[Start of Attachment]
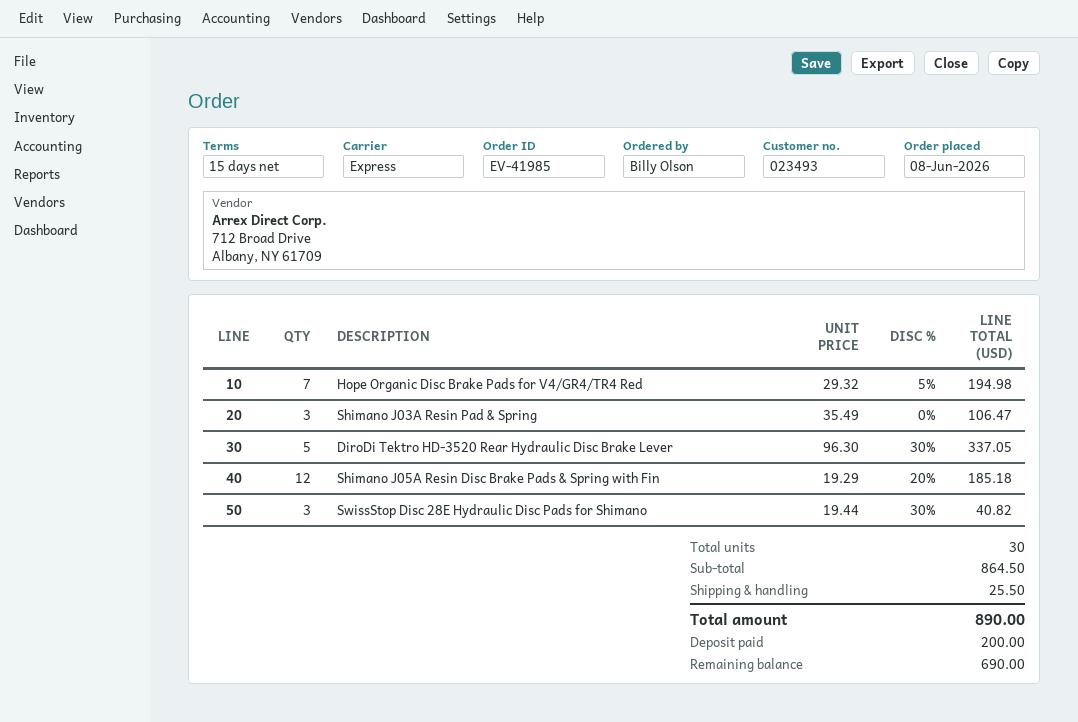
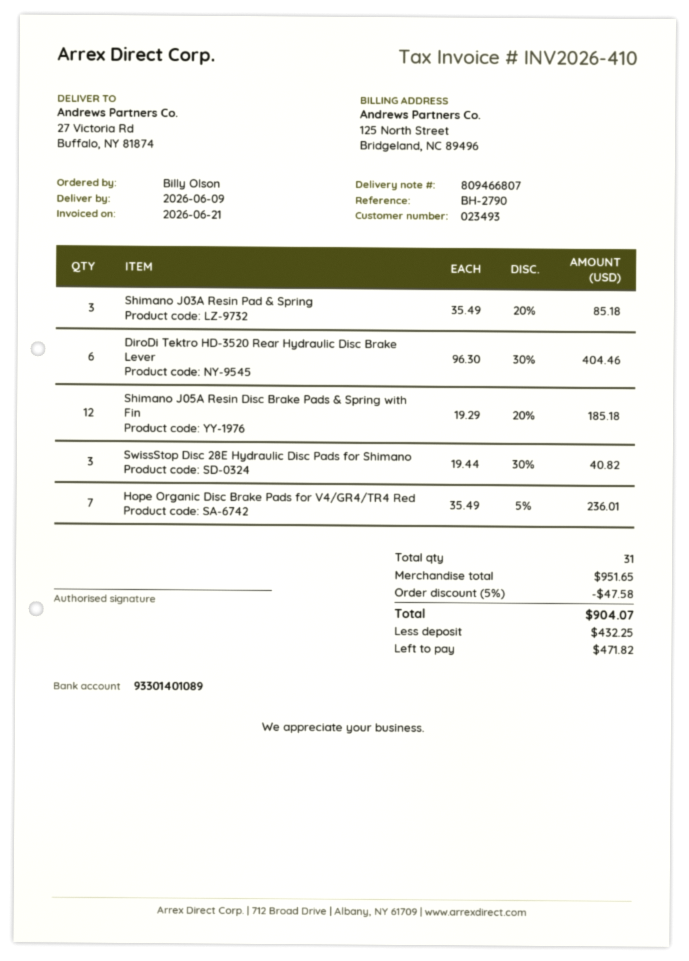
Hope Organic Disc Brake Pads for V4/GR4/TR4 Red: 7 x 29.32 - 5% = 194.98 -> 7 x 35.49 - 5% = 236.01
Shimano J03A Resin Pad & Spring: 3 x 35.49 = 106.47 -> 3 x 35.49 - 20% = 85.18
DiroDi Tektro HD-3520 Rear Hydraulic Disc Brake Lever: 5 x 96.30 - 30% = 337.05 -> 6 x 96.30 - 30% = 404.46
total quantity: 30 -> 31
subtotal: 864.50 -> 951.65
discount: none -> 5% = 47.58
shipping: 25.50 -> none
total: 890.00 -> 904.07
deposit: 200.00 -> 432.25
balance: 690.00 -> 471.82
[End of Attachment]
● **WHAT YOU ARE ASKED TO DO**
Among the lines above, find those with the word "Brake". Copy them.

● **RESPONSE TO THIS TASK**
Hope Organic Disc Brake Pads for V4/GR4/TR4 Red: 7 x 29.32 - 5% = 194.98 -> 7 x 35.49 - 5% = 236.01
DiroDi Tektro HD-3520 Rear Hydraulic Disc Brake Lever: 5 x 96.30 - 30% = 337.05 -> 6 x 96.30 - 30% = 404.46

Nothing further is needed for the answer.